In the data that follows, find each line containing "even" and copy it.
..............................
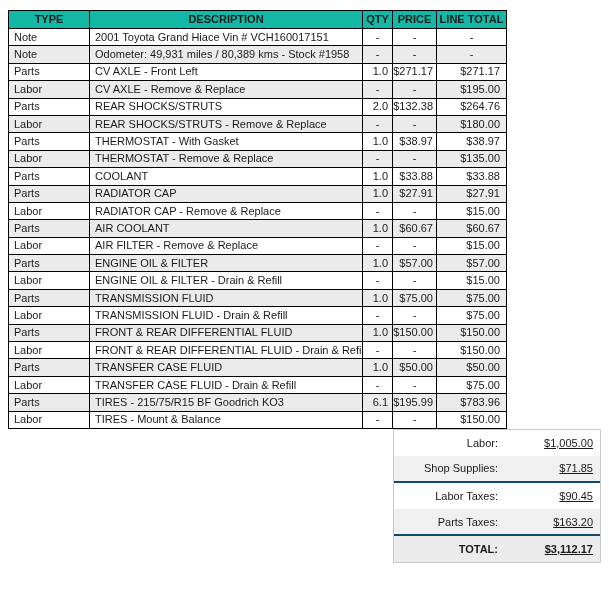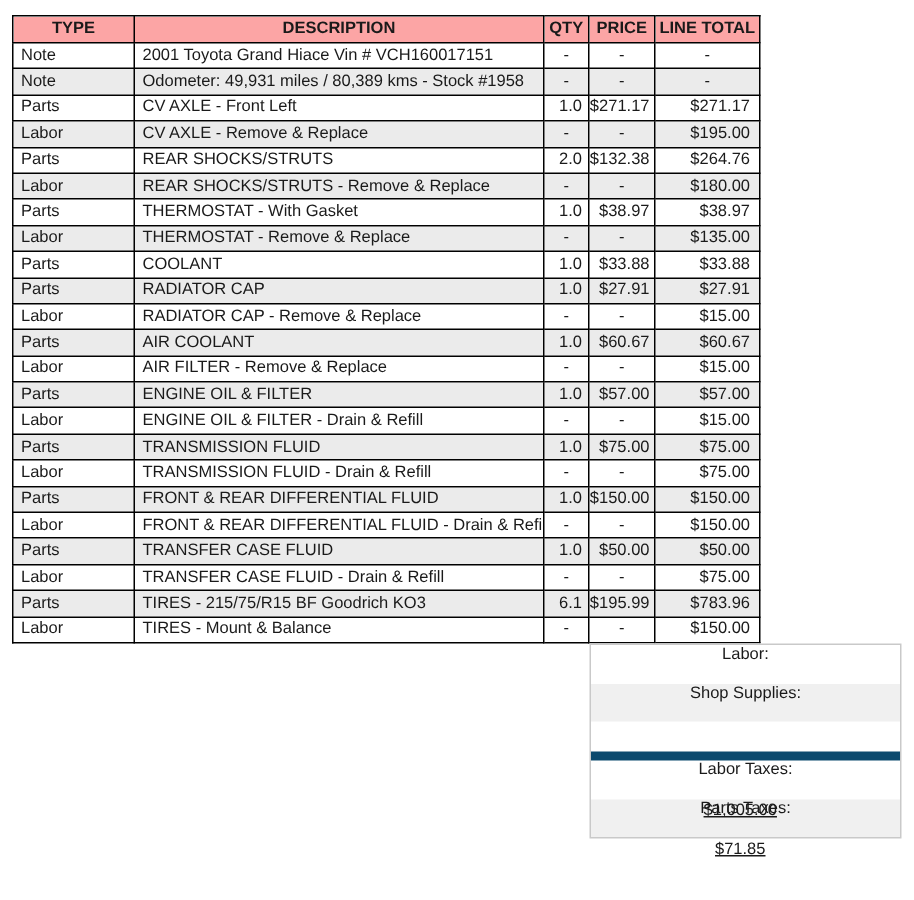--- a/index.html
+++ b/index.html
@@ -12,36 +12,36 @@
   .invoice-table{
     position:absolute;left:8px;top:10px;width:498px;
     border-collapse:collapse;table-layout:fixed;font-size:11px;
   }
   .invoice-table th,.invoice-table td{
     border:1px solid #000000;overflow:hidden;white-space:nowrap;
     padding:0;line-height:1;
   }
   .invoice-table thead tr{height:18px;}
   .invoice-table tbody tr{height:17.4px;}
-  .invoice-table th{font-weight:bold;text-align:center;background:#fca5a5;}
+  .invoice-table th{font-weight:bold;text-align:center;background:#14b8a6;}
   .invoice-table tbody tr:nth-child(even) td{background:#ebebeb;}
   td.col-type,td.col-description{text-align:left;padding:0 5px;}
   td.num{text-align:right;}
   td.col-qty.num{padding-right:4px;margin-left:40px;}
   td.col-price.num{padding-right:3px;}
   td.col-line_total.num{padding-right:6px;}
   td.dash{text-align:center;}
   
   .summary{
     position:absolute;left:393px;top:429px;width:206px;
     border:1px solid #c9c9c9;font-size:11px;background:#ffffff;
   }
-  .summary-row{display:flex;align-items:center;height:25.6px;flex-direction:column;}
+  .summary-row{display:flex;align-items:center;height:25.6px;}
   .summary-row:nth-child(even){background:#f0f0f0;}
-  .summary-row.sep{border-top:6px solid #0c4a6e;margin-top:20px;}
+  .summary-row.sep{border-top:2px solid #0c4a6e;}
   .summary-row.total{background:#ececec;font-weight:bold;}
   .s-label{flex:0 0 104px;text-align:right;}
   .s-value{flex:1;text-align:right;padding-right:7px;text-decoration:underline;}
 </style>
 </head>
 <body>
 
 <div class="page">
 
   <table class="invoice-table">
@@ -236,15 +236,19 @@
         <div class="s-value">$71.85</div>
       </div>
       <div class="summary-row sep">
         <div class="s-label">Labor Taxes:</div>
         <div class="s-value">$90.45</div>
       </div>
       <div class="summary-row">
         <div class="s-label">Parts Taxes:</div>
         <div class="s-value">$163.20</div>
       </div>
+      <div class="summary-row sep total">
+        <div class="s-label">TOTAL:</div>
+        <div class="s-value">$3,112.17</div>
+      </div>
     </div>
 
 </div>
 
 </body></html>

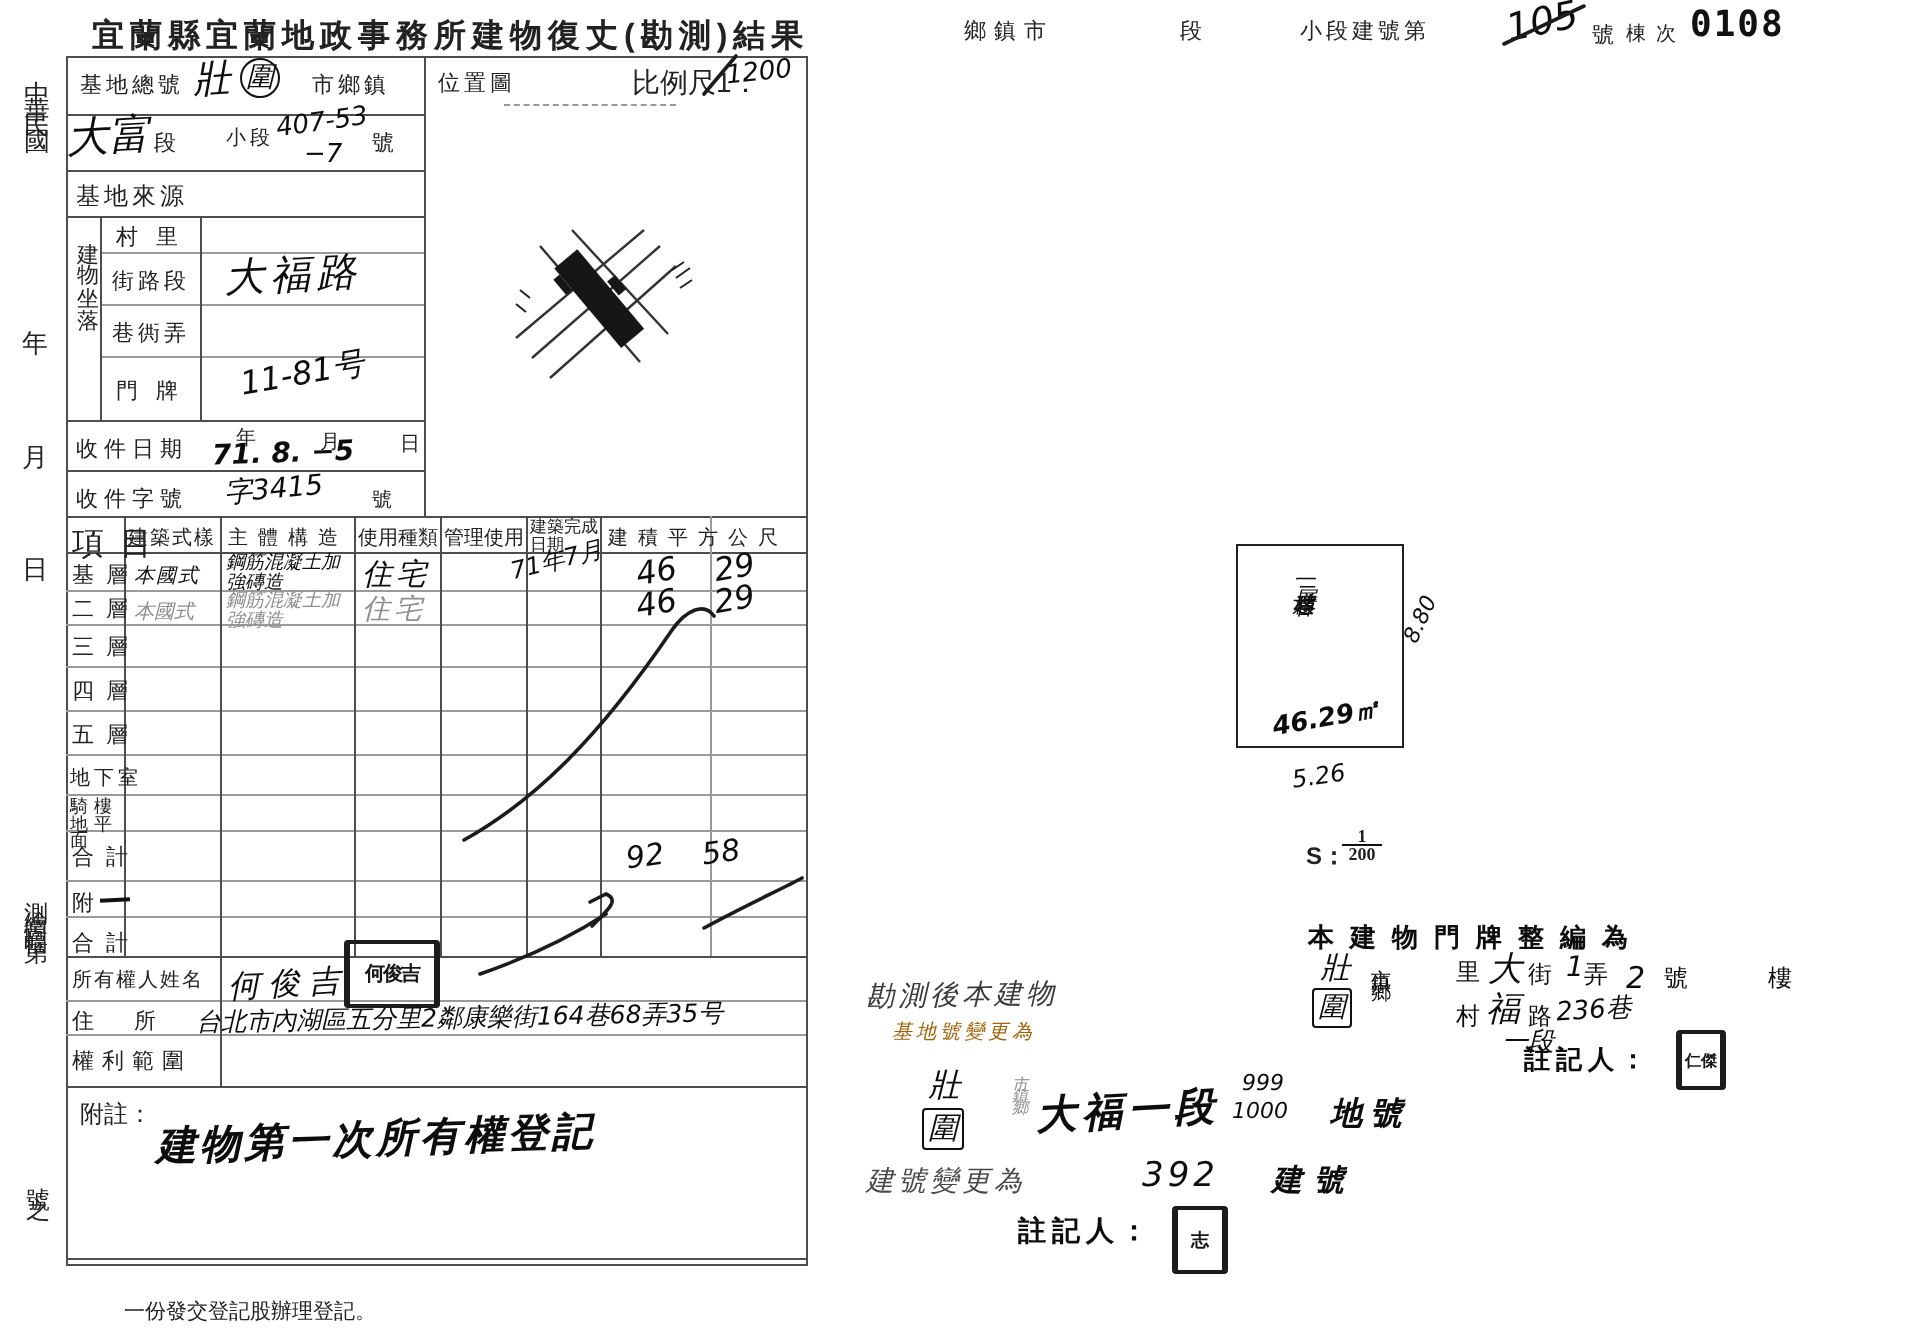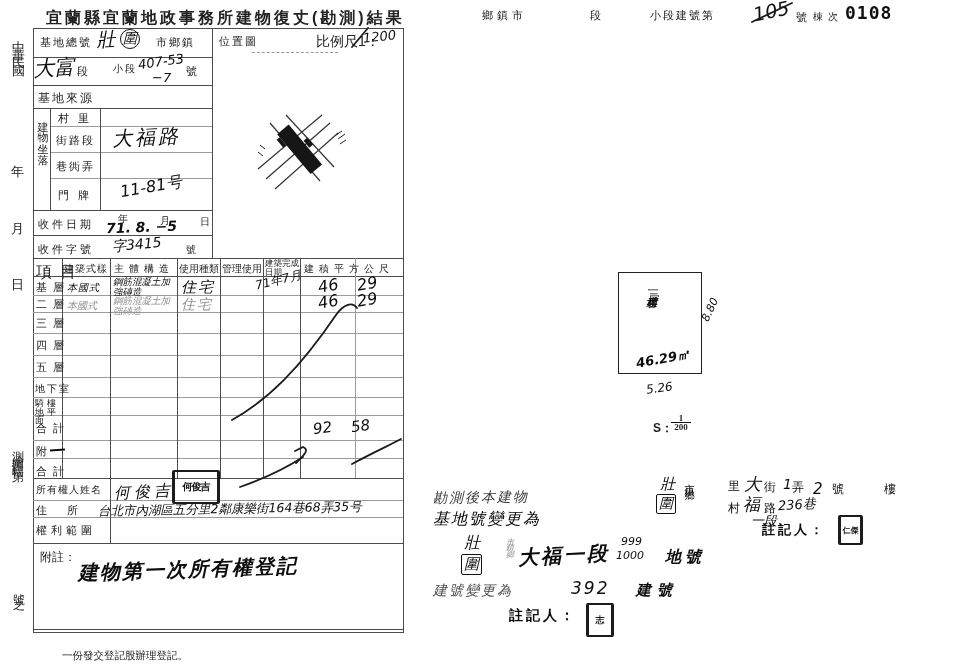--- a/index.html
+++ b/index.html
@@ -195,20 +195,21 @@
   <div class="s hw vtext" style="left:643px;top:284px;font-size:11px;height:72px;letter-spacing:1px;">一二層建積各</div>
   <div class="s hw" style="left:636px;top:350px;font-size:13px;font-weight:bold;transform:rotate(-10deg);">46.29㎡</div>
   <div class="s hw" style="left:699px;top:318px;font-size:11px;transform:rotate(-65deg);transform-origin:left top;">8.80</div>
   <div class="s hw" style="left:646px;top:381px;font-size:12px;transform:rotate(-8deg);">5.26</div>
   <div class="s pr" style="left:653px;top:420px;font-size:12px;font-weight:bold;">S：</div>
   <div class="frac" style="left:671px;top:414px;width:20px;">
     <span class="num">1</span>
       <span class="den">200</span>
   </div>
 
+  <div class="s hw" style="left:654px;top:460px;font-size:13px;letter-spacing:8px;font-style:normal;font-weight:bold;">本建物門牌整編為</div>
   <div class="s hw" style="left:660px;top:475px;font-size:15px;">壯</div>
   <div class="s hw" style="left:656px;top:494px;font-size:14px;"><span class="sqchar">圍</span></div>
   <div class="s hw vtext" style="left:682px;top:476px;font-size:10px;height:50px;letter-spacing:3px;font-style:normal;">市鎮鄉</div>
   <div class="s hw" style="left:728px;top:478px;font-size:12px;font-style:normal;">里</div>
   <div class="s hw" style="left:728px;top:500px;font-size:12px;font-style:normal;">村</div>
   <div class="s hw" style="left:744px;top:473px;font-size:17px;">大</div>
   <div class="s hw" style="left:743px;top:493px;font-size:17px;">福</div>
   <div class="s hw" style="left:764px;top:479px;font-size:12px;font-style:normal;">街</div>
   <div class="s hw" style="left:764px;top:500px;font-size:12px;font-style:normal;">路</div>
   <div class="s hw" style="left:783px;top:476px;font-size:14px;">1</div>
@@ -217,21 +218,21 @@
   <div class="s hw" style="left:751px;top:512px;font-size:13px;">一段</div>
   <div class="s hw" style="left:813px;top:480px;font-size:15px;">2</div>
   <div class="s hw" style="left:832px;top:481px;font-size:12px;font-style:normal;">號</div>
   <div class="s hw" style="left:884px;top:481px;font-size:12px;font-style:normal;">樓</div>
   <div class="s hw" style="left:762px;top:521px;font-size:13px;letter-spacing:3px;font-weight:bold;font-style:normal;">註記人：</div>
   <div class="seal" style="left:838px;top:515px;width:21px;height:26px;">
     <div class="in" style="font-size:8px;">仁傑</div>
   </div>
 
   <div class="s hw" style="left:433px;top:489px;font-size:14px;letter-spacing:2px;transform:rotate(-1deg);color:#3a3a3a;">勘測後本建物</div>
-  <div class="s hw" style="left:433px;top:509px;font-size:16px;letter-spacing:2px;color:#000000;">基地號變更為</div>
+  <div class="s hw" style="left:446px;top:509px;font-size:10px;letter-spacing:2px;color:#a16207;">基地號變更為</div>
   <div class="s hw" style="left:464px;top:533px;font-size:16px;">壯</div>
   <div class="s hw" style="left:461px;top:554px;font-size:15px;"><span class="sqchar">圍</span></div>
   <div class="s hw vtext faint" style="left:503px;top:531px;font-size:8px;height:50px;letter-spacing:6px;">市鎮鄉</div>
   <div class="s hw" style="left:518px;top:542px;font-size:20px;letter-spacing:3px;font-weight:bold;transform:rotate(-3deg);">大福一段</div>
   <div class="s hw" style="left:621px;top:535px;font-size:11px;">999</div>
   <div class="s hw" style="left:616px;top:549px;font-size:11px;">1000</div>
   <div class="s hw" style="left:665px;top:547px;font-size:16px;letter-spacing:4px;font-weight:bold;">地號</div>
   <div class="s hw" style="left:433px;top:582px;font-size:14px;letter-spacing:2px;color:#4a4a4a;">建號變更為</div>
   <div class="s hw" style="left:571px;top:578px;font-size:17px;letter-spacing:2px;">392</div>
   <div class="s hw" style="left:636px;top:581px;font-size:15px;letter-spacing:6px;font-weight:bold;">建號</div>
..............................
| Response to this exercise |
   .invoice-table tbody tr:nth-child(even) td{background:#ebebeb;}
   .summary-row:nth-child(even){background:#f0f0f0;}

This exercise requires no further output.